A vendor specializing in secure software-defined computing claims broad adoption of the emerging IT infrastructure platform in enterprise datacenters as more workloads ranging from routine functions to mission-critical tasks shift to public clouds.

HyTrust Inc., which works with public companies and government agencies and is partially backed by the CIA's venture capital unit, reported in an industry survey that adoption of software-defined datacenter infrastructure is shifting into high gear. Asked which critical server workloads have been virtualized, the survey released June 16 found that more than half of technology companies along with healthcare and life sciences companies have moved to the cloud. Meanwhile, 47 percent of the financial services and insurance sectors said they have moved key production workloads to the cloud.

"The potential of virtualization and the cloud was always undeniable, but there was genuine concern over security and skepticism regarding the processes required," HyTrust President Eric Chiu noted in a statement. "The challenges are being overcome, and every kind of function in every kind of industry is being migrated. There are some holdouts, to be sure, but they’re now the exception," Chu argued.

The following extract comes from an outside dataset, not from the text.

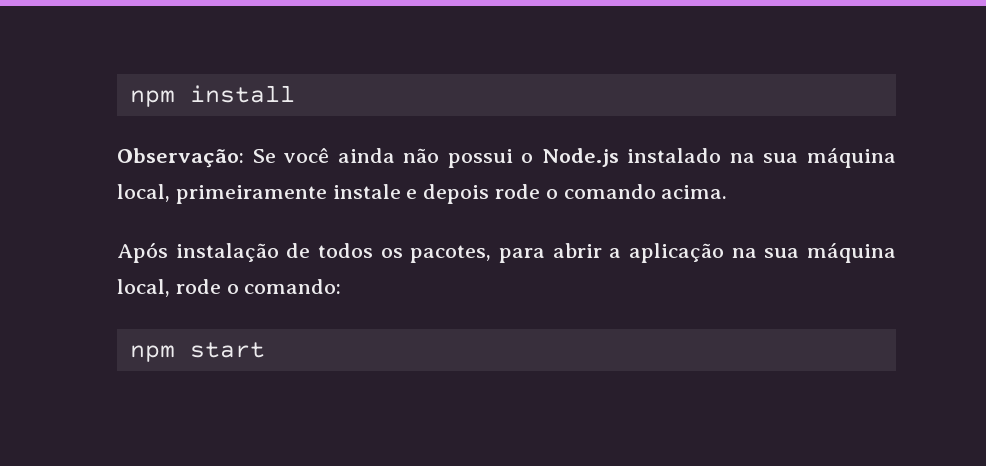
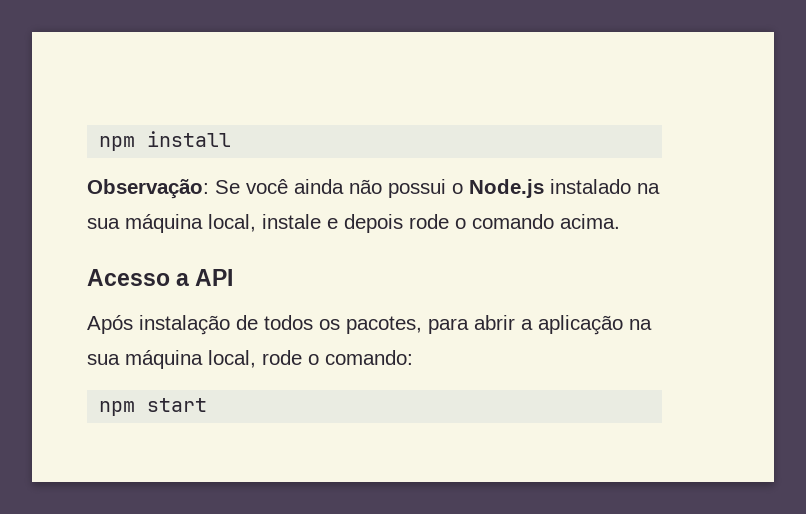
[175,185,327,204] primeiramente -> (256, 223) none
(728, 192) none -> [87,269,234,286] // Acesso a API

HyTrust, Mountain View, Calif., acknowledges that plenty of challenges remain before the software-defined datacenter goes mainstream. Among them are lingering concerns, particularly in the financial, technology and telecommunications sectors, about data security and ongoing cyber threats. Skeptics also remain concerned about effective monitoring and visibility into cloud infrastructure along with "infrastructure-wide security and control," the survey found.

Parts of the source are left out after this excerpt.